Word for word, copy out the data below, omitting pictures.
(Data supplied)
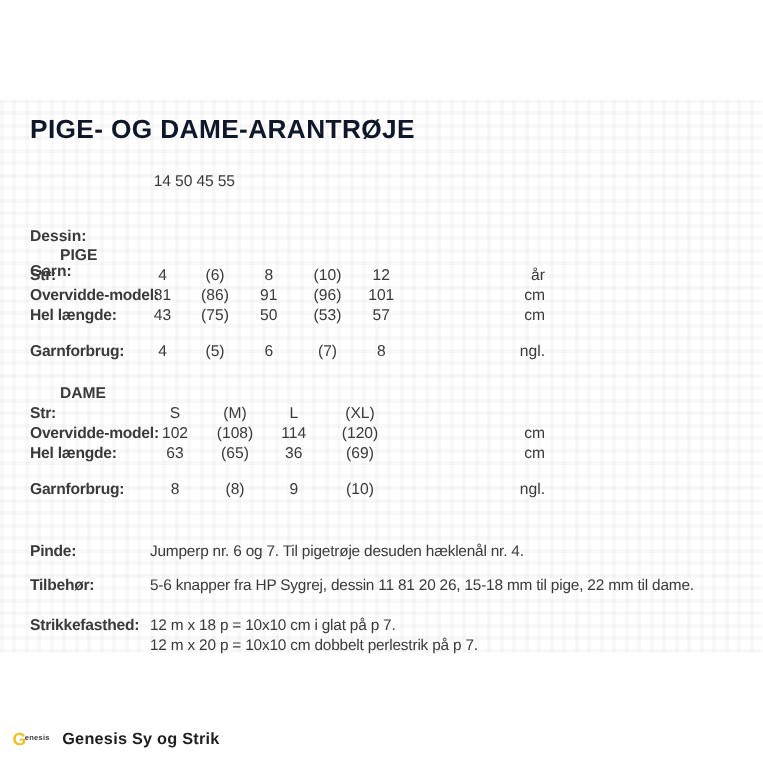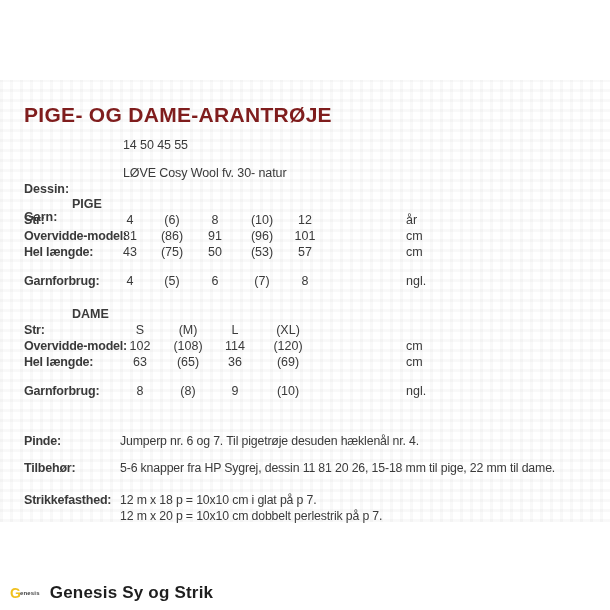"PIGE- OG DAME-ARANTRØJE" .title { color: #7f1d1d -> #0f172a; top: 103px -> 92px }
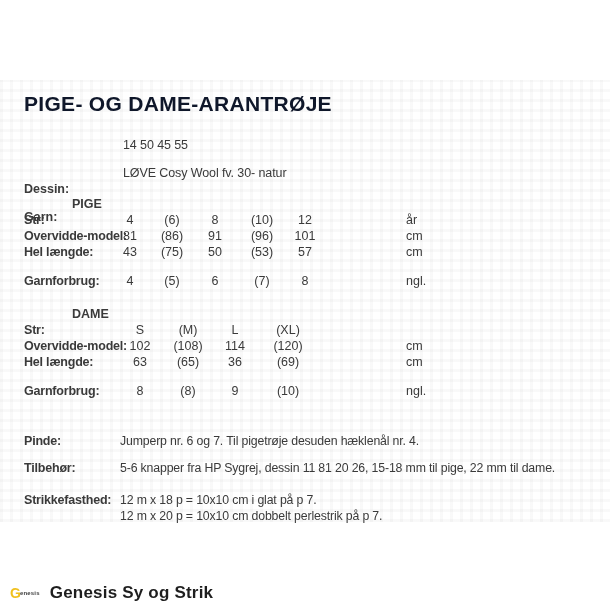"LØVE Cosy Wool fv. 30-" div.kv-value { html: <div>LØVE Cosy Wool fv. 30- natur</div> -> none }
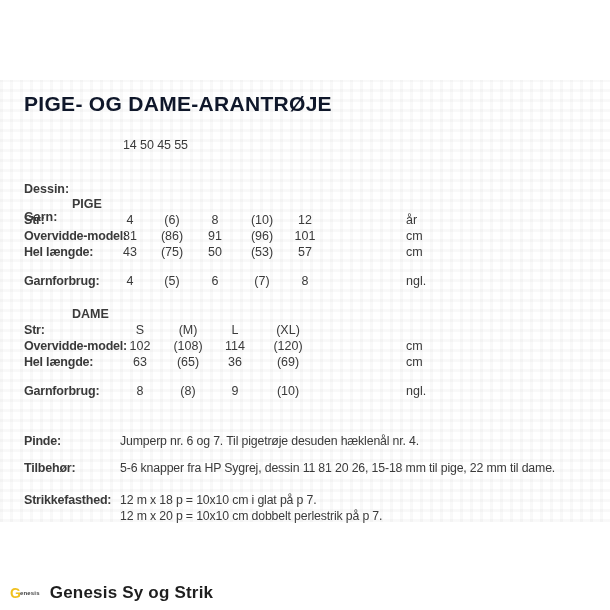"PIGE" .sec-head { left: 40px -> 16px }
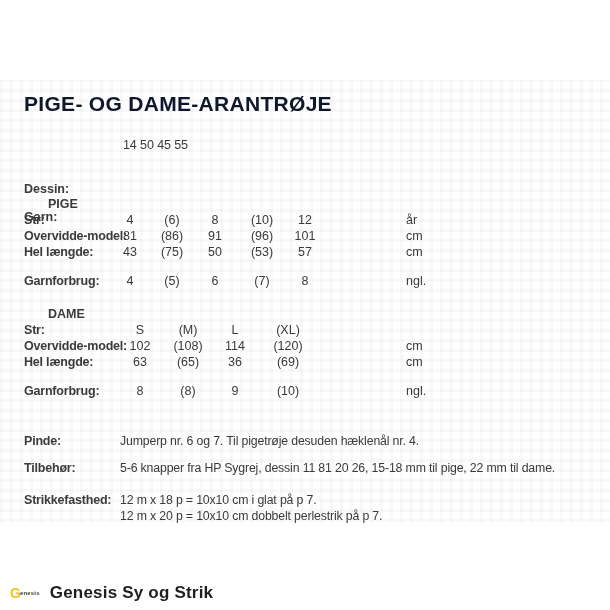"år" .trow .unit { left: 382px -> 352px; text-align: left -> right }
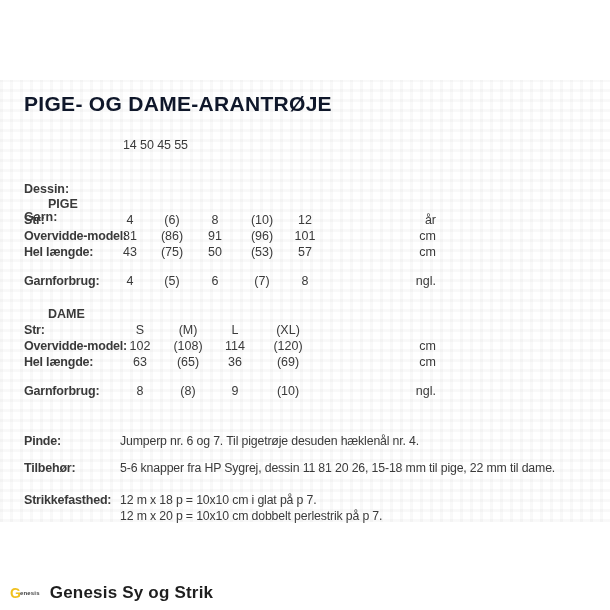"Genesis Sy og Strik" .brand { font-size: 17px -> 13px }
(End Data supplied)
» **Answer to this task**
"PIGE- OG DAME-ARANTRØJE" .title { color: #7f1d1d -> #0f172a; top: 103px -> 92px }
"LØVE Cosy Wool fv. 30-" div.kv-value { html: <div>LØVE Cosy Wool fv. 30- natur</div> -> none }
"PIGE" .sec-head { left: 40px -> 16px }
"år" .trow .unit { left: 382px -> 352px; text-align: left -> right }
"Genesis Sy og Strik" .brand { font-size: 17px -> 13px }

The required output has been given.